Même si la poursuite des manifestations amène les États-Unis à faire partir Moubarak, si le changement se limite à mettre à sa place son bras droit pour préparer de nouvelles élections prévues dans six mois, c'est que son clan reste au gouvernail et saura truquer les élections. Les principaux gagnants des affrontements seront les Frères musulmans qui, après avoir obtenu leur légalisation de fait, seront associés au pouvoir et, donc, au maintien de l'ordre.

Les Etats-Unis, qui dénoncent le fondamentalisme religieux comme leur principal adversaire, se feront alors une raison de collaborer. Il n'y a rien d'étonnant à cela : ils se sont bien souvent appuyés dans le passé sur ces forces réactionnaires quand ils voulaient s'opposer à des forces politiques qui menaçaient certains de leurs intérêts.

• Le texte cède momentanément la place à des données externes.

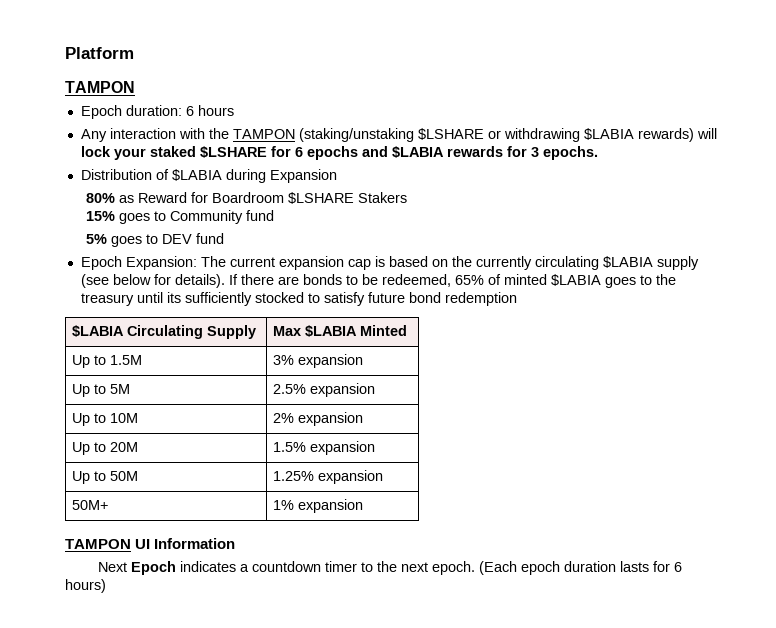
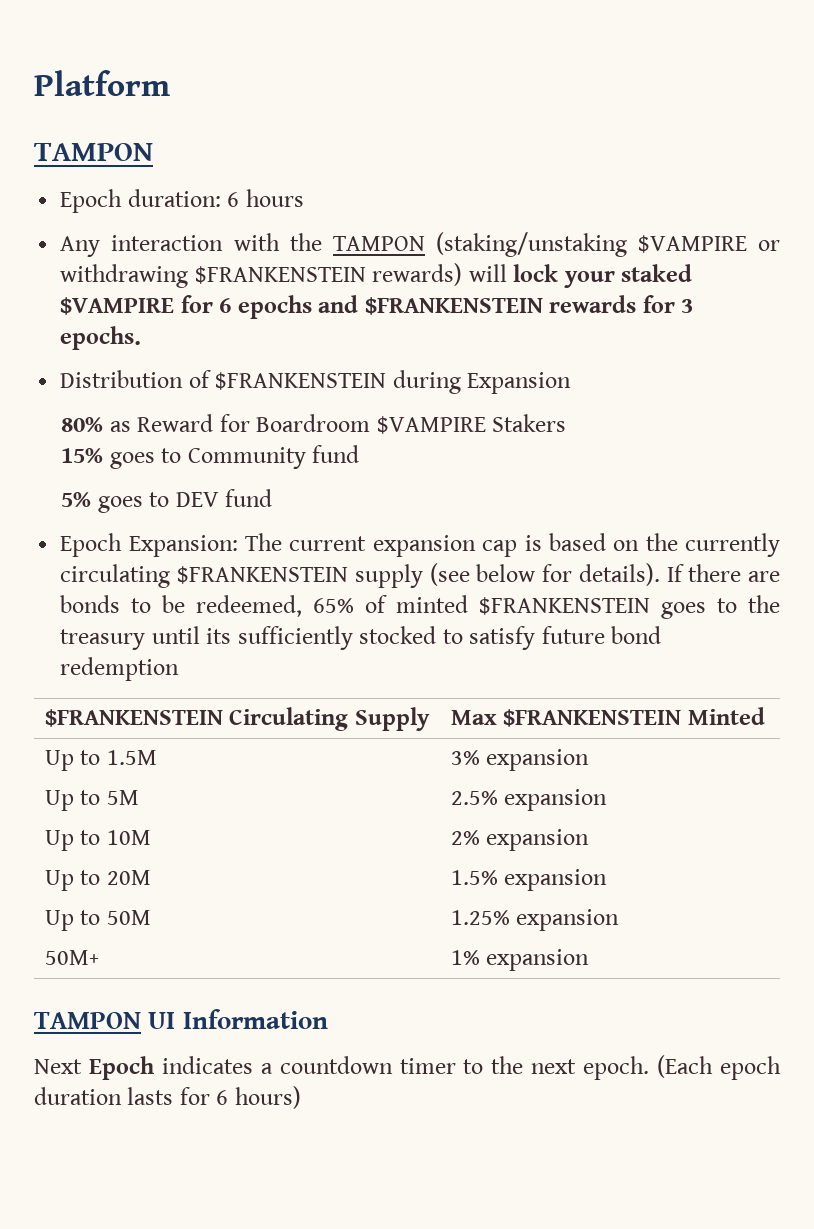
[417,128,484,140] $LSHARE -> [637,235,747,253] $VAMPIRE
[583,128,634,140] $LABIA -> [194,266,366,284] $FRANKENSTEIN
[199,146,267,158] $LSHARE -> [60,297,175,315] $VAMPIRE
[391,146,444,158] $LABIA -> [364,297,543,315] $FRANKENSTEIN
[171,169,222,181] $LABIA -> [215,372,387,390] $FRANKENSTEIN
[288,192,355,204] $LSHARE -> [376,416,486,434] $VAMPIRE
[602,256,653,268] $LABIA -> [177,566,349,584] $FRANKENSTEIN
[550,274,601,286] $LABIA -> [479,597,651,615] $FRANKENSTEIN
[72,325,125,337] $LABIA -> [44,709,223,727] $FRANKENSTEIN
[305,325,358,337] $LABIA -> [503,709,682,727] $FRANKENSTEIN

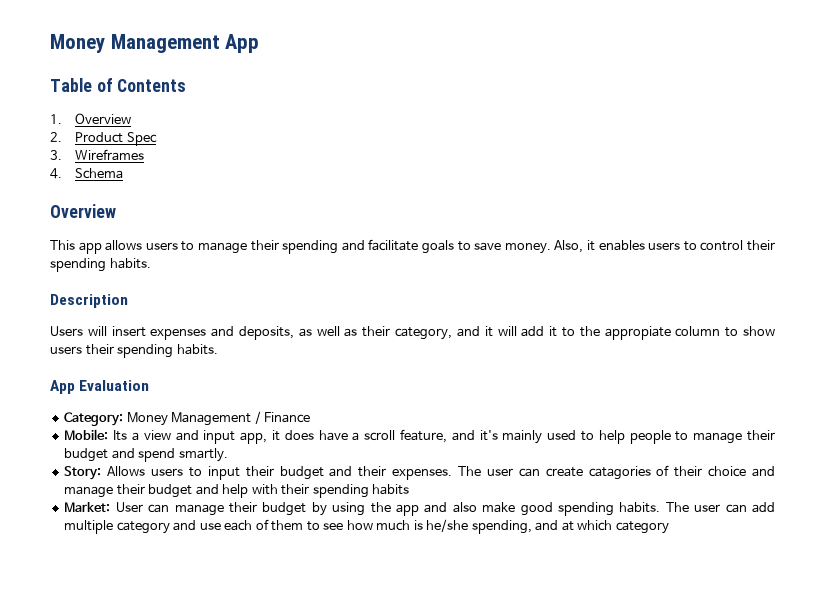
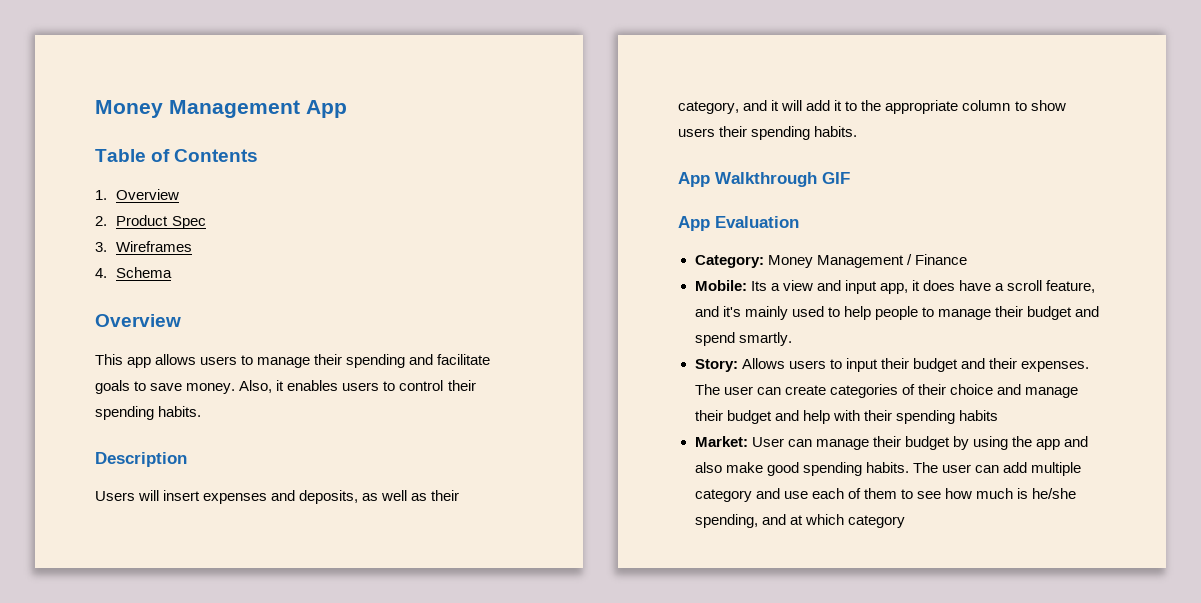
[604,326,671,340] appropiate -> [885,100,959,114] appropriate
(218, 349) none -> [678,172,850,187] // App Walkthrough GIF
[588,466,651,480] catagories -> [829,384,898,398] categories

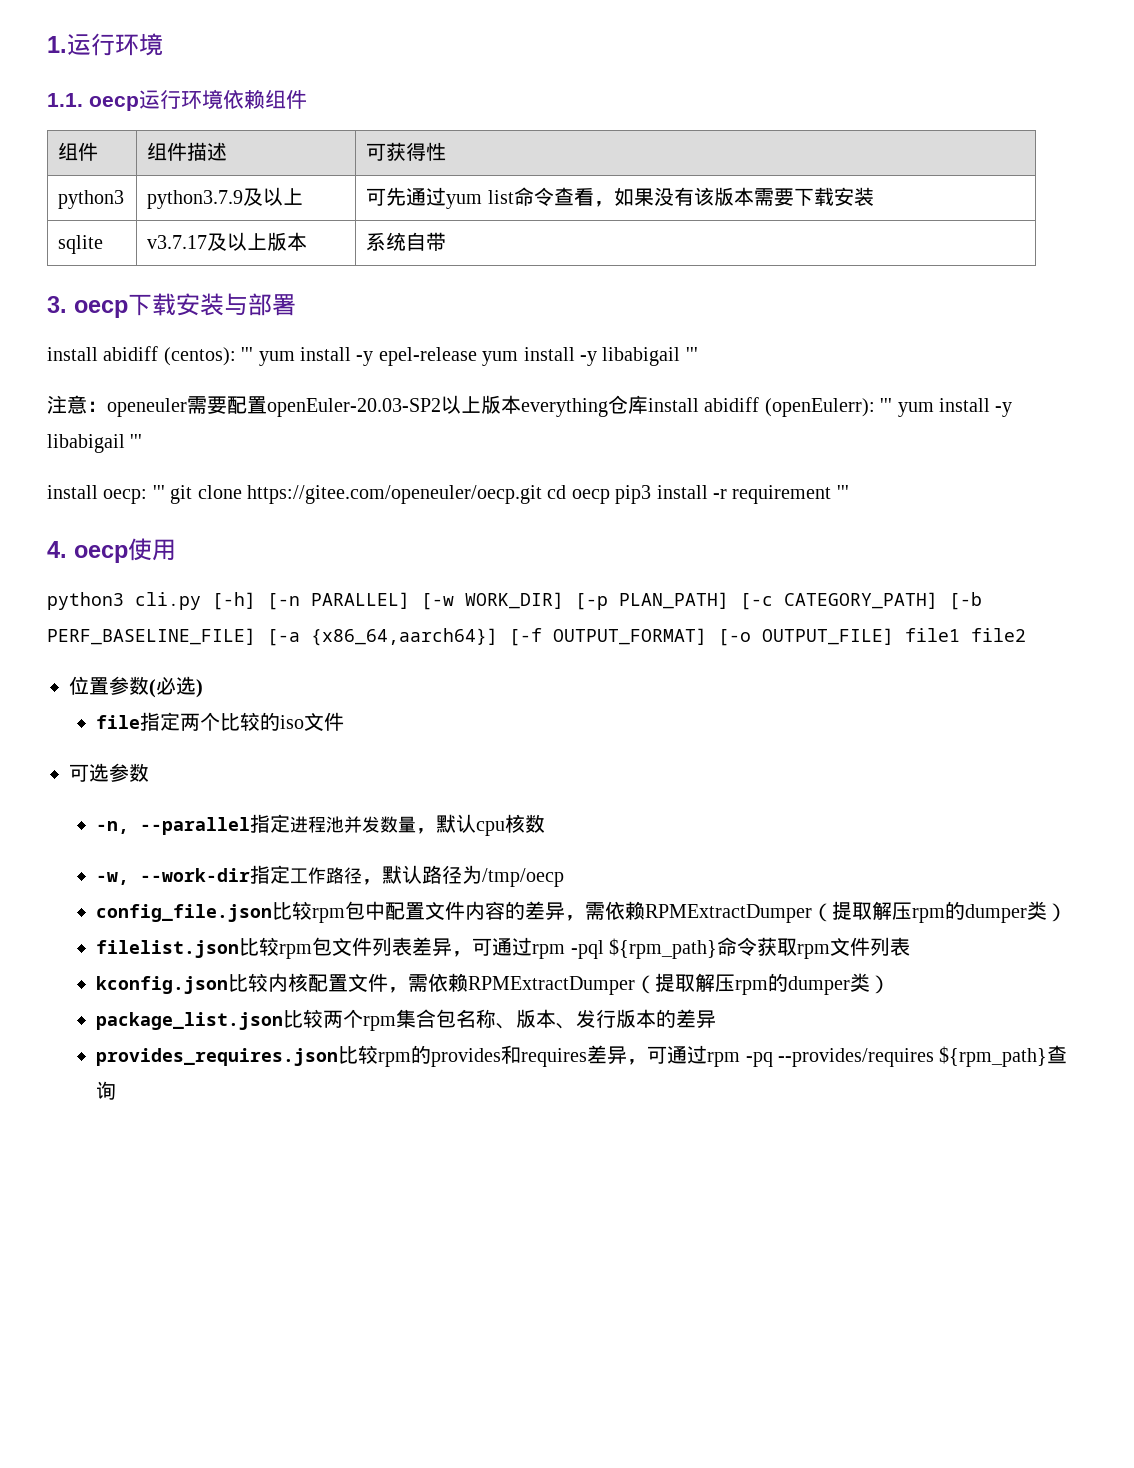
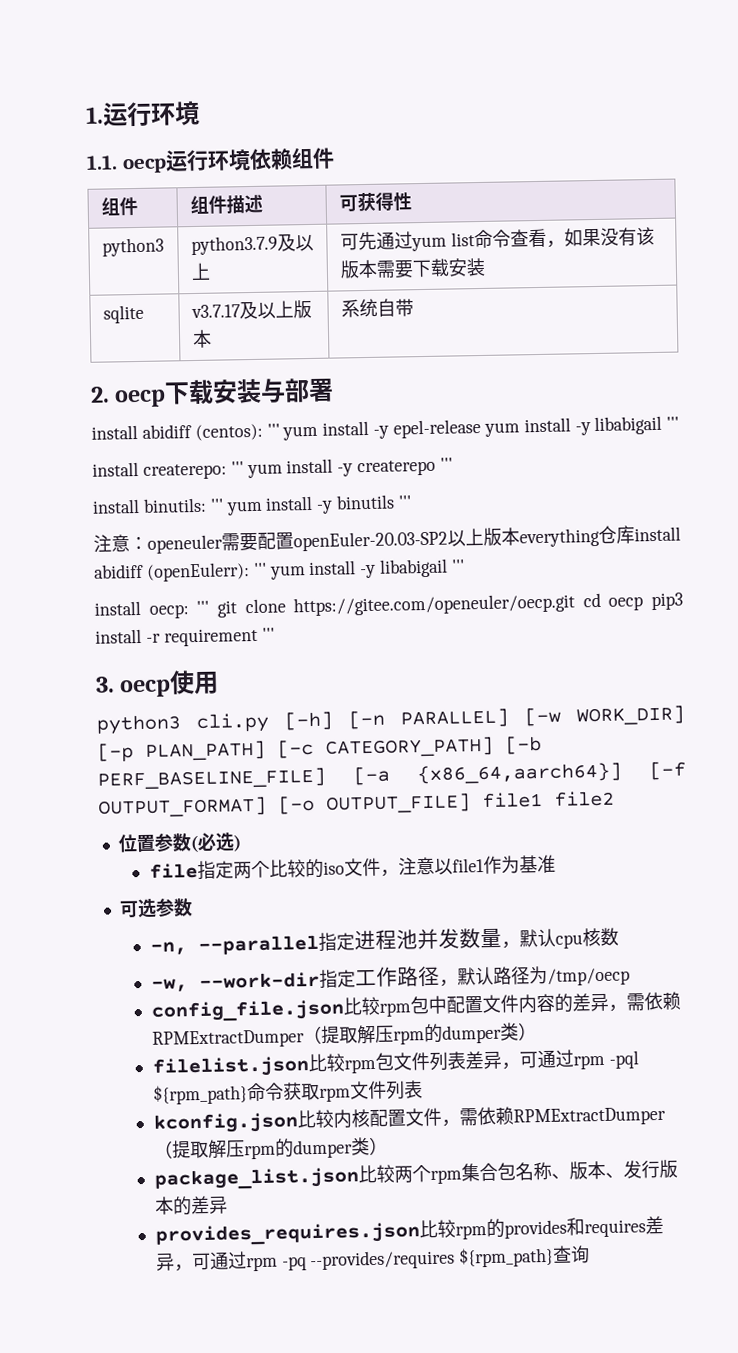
[47,296,67,313] 3. -> [90,386,110,403] 2.
(698, 354) none -> [92,457,454,480] [92,494,413,516] // install createrepo: ''' yum install -y createrepo ''' // install binutils: ''' yum install -y binutils '''
[47,541,67,558] 4. -> [95,676,115,693] 3.
(345, 721) none -> [379,854,556,877] ，注意以file1作为基准

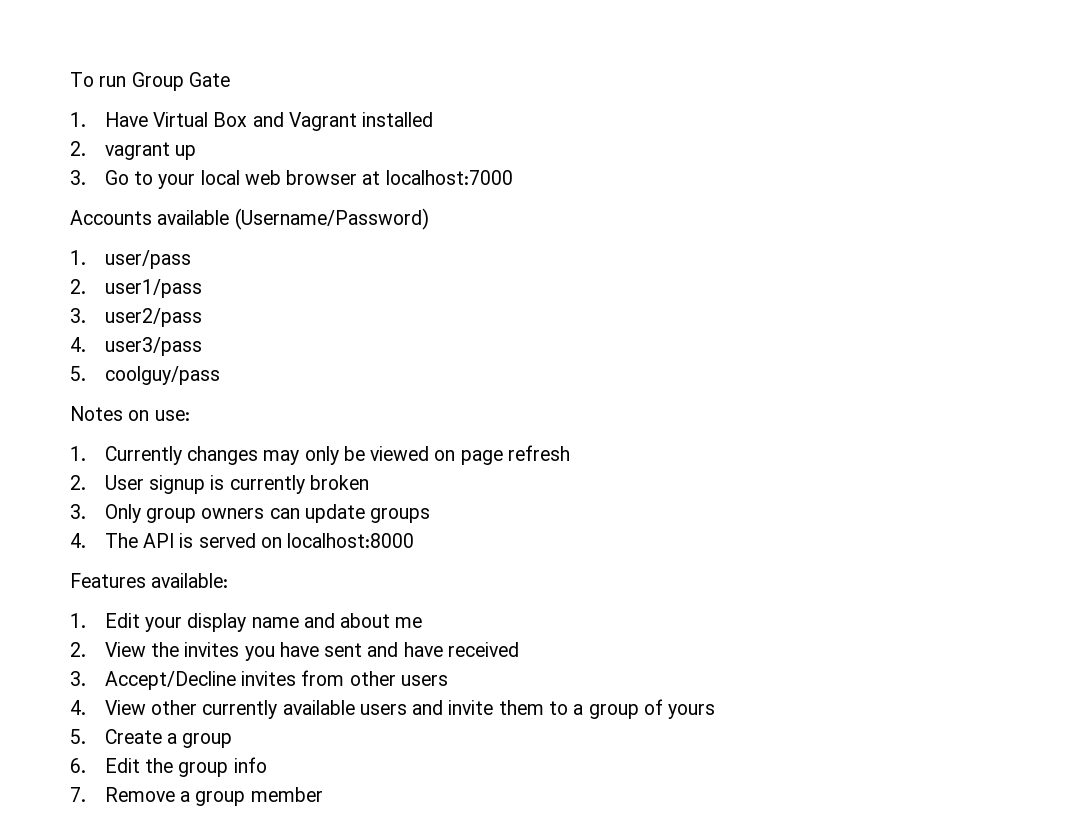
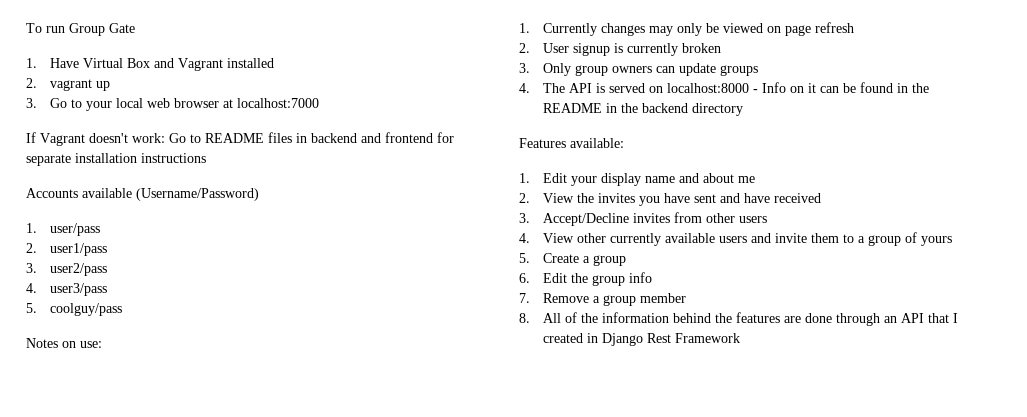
(513, 177) none -> [26,132,454,146] [26,153,206,166] // If Vagrant doesn't work: Go to README files in backend and frontend for separate installation instructions
(415, 540) none -> [752,82,929,93] [542,103,743,116] - Info on it can be found in the README in the backend directory
(323, 794) none -> [519,312,958,326] [542,333,740,346] // 8. All of the information behind the features are done through an API that I created in Django Rest Framework

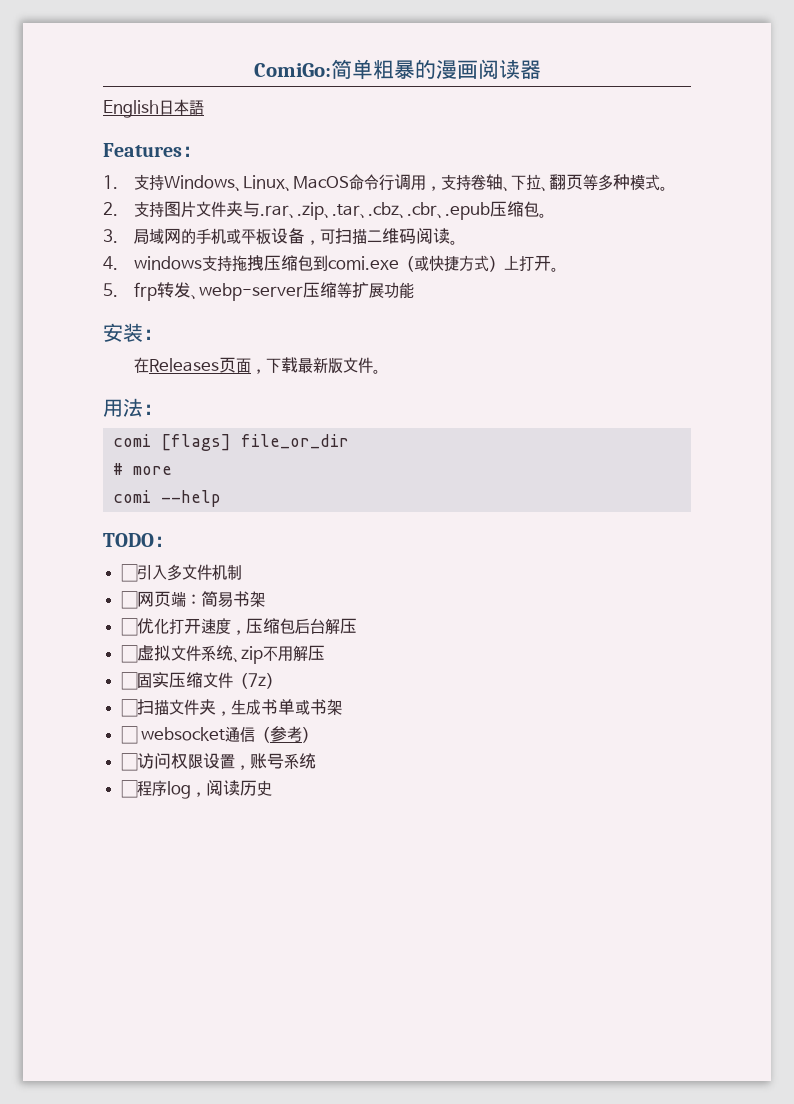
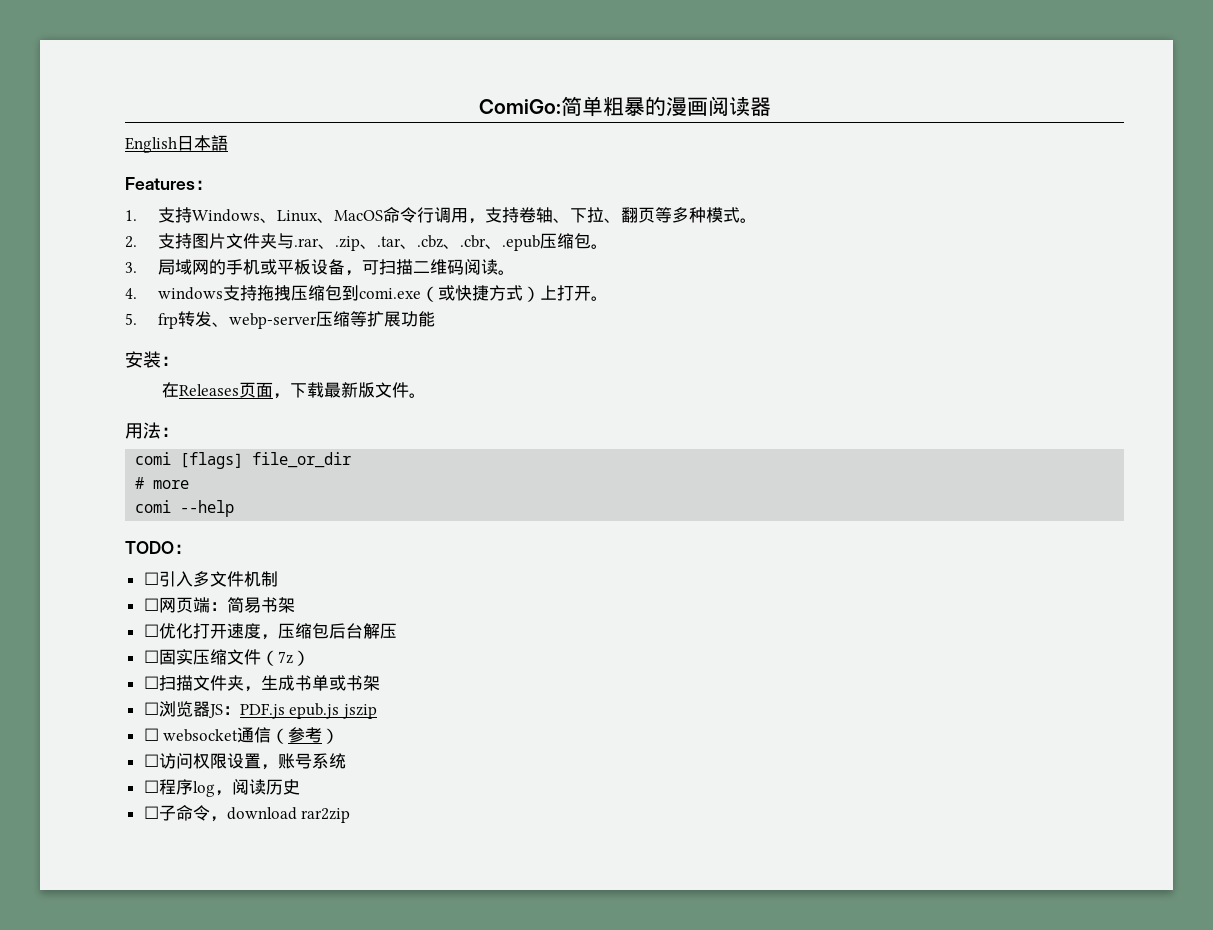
[120,645,325,664] // ☐虚拟文件系统、zip不用解压 -> (397, 631) none
(342, 707) none -> [143,701,377,719] // ☐浏览器JS：PDF.js epub.js jszip
(272, 788) none -> [143,805,351,823] // ☐子命令，download rar2zip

Dans le cas de l'Égypte par exemple, ils les ont soutenues en sous-main pendant longtemps, pour contrer certains aspects du nationalisme arabe de Nasser.

Alors, si on peut se réjouir que le mouvement de contestation ait fait chuter le dictateur Ben Ali en Tunisie, qu'il fasse chanceler Moubarak et que la contagion se propage à d'autres pays arabes comme la Jordanie ou le Yémen, les travailleurs conscients ont des leçons à tirer de ce qui se passe dans ces pays.

La première leçon est que les peuples représentent une force considérable et que le pire des dictateurs peut être renversé, lorsque la crainte suscitée par la terreur cède la place à la volonté d'agir. Mais une autre leçon, aussi importante, est que, le dictateur tombé, l'impérialisme comme la bourgeoisie locale sont déjà à l'oeuvre pour trouver la solution politique qui leur permette de préserver l'essentiel : l'exploitation et l'oppression.

La transition démocratique, prônée aujourd'hui par l'Occident et par la bourgeoisie nationale, n'a nullement pour objectif de toucher à la grande misère des classes exploitées, au chômage, aux salaires qui atteignent à peine le quart de ceux pratiqués en Turquie où, pourtant, ils sont déjà très bas. Elle n'a pas pour objectif de toucher aux inégalités criantes, à ces riches locaux qui, comme en Tunisie, ont leurs jets privés et peuvent se payer la complicité d'une ministre française. Au contraire. Elle a pour but de jeter par-dessus bord quelques dirigeants pour que rien ne change, ni pour les exploiteurs, ni pour les classes exploitées.

Oui, l'Égypte est loin, mais la leçon vaut aussi pour nous, en France, où la démocratie parlementaire consiste à nous permettre d'élire à la présidentielle celle ou celui qui défendra pour les cinq ans à venir les banquiers, le grand patronat, la bourgeoisie, contre les classes exploitées.

C'est l'armée, principal pilier de la dictature depuis cinquante ans, peinturlurée à la faveur des événements en « défenseur de la démocratie », qui est chargée de contrôler la « transition démocratique ». Même la police, pourtant haïe, restera la même que sous la dictature, aucun dirigeant politique n'en réclame la dissolution. C'est dire que ladite « transition » n'apportera aux classes exploitées ni le pain, ni même les libertés démocratiques. Les exploités n'obtiendront l'un et l'autre que lorsqu'ils les imposeront eux-mêmes en se donnant les moyens pour cela : une politique représentant leurs intérêts de classe et les organisations déterminées à la faire prévaloir.